Input: Begin

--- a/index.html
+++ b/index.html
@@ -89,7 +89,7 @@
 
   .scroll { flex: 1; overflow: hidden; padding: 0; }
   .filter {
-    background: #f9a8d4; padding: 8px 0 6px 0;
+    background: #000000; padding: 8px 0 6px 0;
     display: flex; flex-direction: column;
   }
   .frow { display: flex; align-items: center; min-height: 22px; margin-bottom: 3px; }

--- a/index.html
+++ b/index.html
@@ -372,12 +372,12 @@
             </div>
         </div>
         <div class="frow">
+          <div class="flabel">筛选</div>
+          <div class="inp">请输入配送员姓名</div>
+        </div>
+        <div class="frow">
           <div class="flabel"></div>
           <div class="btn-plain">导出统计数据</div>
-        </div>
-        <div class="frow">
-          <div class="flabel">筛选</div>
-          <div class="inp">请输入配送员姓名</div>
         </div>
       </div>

Input: End
Input: Begin

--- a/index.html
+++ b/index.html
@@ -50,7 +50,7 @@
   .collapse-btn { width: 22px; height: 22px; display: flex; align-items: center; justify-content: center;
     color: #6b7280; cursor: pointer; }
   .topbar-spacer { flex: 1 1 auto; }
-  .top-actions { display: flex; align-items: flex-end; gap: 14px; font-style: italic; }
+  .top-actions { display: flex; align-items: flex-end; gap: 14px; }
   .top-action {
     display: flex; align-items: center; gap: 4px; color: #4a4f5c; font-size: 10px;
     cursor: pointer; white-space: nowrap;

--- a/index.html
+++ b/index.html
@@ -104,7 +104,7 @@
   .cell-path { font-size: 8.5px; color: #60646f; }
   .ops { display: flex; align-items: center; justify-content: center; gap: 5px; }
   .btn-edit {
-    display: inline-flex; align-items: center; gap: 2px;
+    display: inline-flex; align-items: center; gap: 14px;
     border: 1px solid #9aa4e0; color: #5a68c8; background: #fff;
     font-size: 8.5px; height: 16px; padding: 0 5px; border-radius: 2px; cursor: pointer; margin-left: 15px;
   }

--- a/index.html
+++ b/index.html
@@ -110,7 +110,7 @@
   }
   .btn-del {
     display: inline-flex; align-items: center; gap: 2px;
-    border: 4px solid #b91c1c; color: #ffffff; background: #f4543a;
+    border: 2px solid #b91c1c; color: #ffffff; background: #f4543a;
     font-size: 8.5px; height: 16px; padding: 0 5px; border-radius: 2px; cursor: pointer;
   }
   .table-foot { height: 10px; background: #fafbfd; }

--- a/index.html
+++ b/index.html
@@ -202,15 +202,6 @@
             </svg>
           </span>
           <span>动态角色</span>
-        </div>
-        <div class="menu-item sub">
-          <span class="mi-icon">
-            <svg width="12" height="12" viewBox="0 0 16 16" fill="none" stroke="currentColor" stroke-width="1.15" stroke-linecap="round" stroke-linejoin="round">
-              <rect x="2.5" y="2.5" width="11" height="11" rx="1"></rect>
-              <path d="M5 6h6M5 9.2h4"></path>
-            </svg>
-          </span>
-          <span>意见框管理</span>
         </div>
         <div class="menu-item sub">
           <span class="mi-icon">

Input: End

> [Directions]
Could you reproduce, exactly, every line above from the line with "22px; height: 22px;" to the line with "8.5px; color: #60646f;", and no other line? Both ends count.

> [Finished task]
   .collapse-btn { width: 22px; height: 22px; display: flex; align-items: center; justify-content: center;
     color: #6b7280; cursor: pointer; }
   .topbar-spacer { flex: 1 1 auto; }
-  .top-actions { display: flex; align-items: flex-end; gap: 14px; font-style: italic; }
+  .top-actions { display: flex; align-items: flex-end; gap: 14px; }
   .top-action {
     display: flex; align-items: center; gap: 4px; color: #4a4f5c; font-size: 10px;
     cursor: pointer; white-space: nowrap;

--- a/index.html
+++ b/index.html
@@ -104,7 +104,7 @@
   .cell-path { font-size: 8.5px; color: #60646f; }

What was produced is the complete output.